37. Section 8 (1) of the Sexual Offences Act creates the offence of defilement whilst section 8 (4) is the penalty section and it provides that a person who commits an offence of defilement with a child between the age of sixteen and eighteen years is liable upon conviction to imprisonment for a term of not less than fifteen years.

38. Section 8 (2) is also a penalty section which provides that a person who commits an offence of defilement with a child aged eleven years or less shall upon conviction be sentenced to imprisonment for life.
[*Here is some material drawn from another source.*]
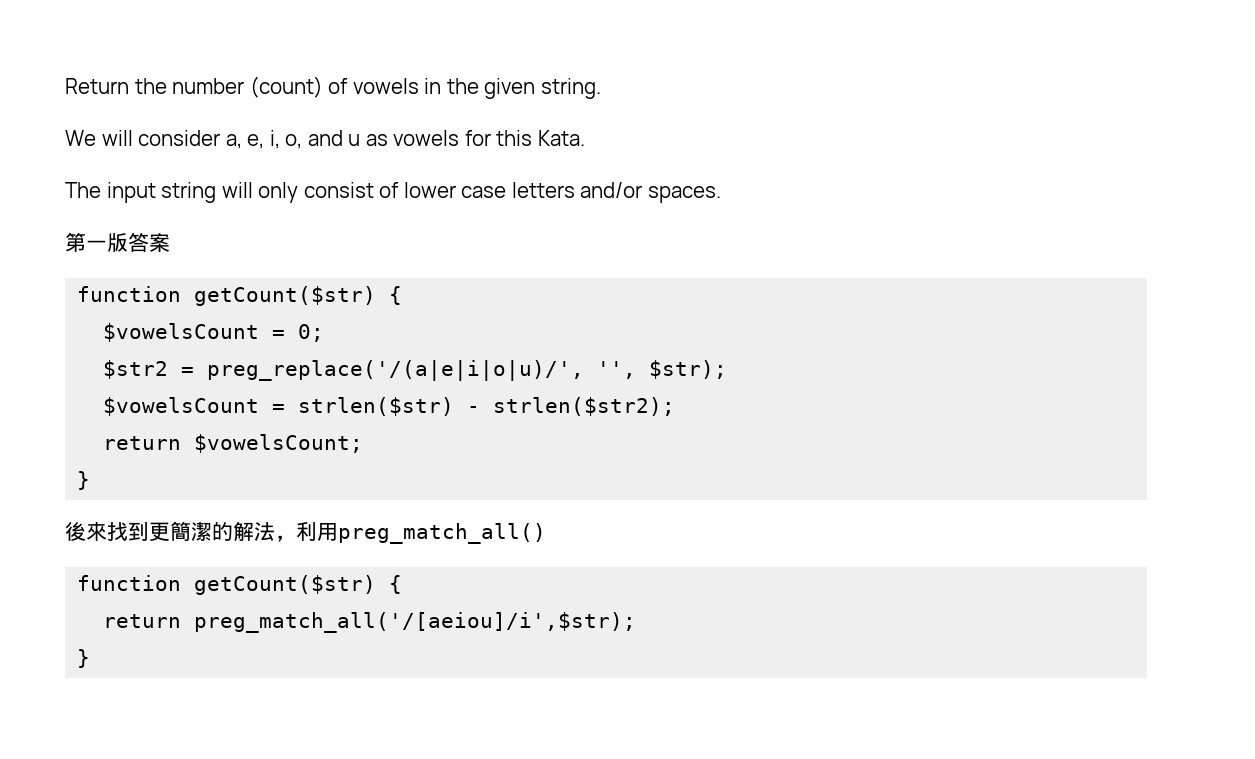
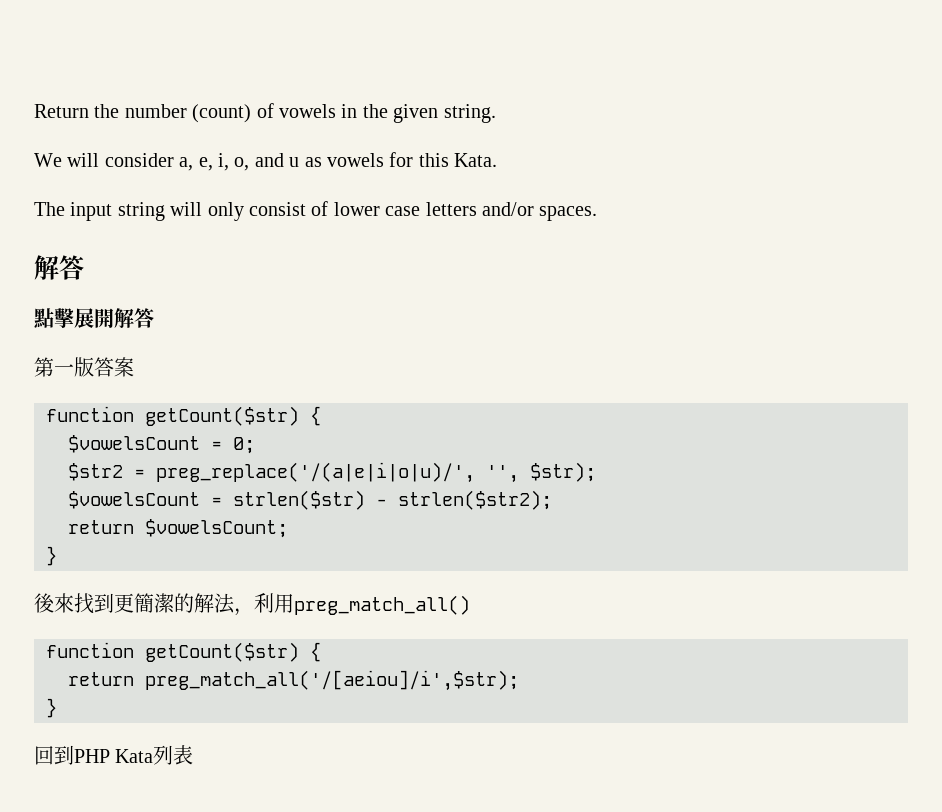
(721, 194) none -> [34,255,84,280] [34,308,154,329] // 解答 // 點擊展開解答
(91, 658) none -> [34,745,194,765] // 回到PHP Kata列表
39. Finally section 11 (1) provides that any person who commits an indecent act with a child is guilty of the offence of committing an indecent act with a child and is liable upon conviction to imprisonment for a term of not less than ten years.

40. In my humble view, the charge sheet must have meant in my considered opinion is “Defilement contrary to section 8 (1) as read with 8 (4) of the Sexual Offences Act.

41. The Court of Appeal in Peter Ngure Mwangi v Republic [2014] eKLR,stated that:

“A charge can also be defective if it is in variance with the evidence adduced in its support. Quoting with approval from Archbold, Criminal Pleading, Evidence and Practice (40th Edn), page 52 paragraph 53, this Court stated in YONGO v R, [198] eKLR that:

“In England it has been said: An indictment is defective not only when it is bad on the face of it, but also:

(i) when it does not accord with the evidence before the committing magistrates either because of inaccuracies or deficiencies in the indictment  or because the indictment charges offences not disclosed in that evidence or fails to charge an offence which is disclosed  therein,

(ii) when for such reason it does not accord with the evidence given at the trial.”

42. The same Court of Appeal in the Peter Ngure case was further guided by the case of Peter Sabem Leitu v R, Cr. App No. 482 of 2007 (UR) where the Court held thus:

“The question therefore is, did this defect prejudice the appellant as to occasion any miscarriage of justice or a violation of his fundamental right to a fair trial?  We think not. The charge sheet was clearly read out to the appellant and he responded. As such he was fully aware that he faced a charge of robbery with violence. The particulars in the charge sheet made clear reference to the offence of robbery with violence as well as the date the offence is alleged to have occurred. These particulars were also read out to the appellant on the date of taking plea. The fact that PW1 was not personally robbed and did not also witness the robbery did not in any way prejudice the appellant.”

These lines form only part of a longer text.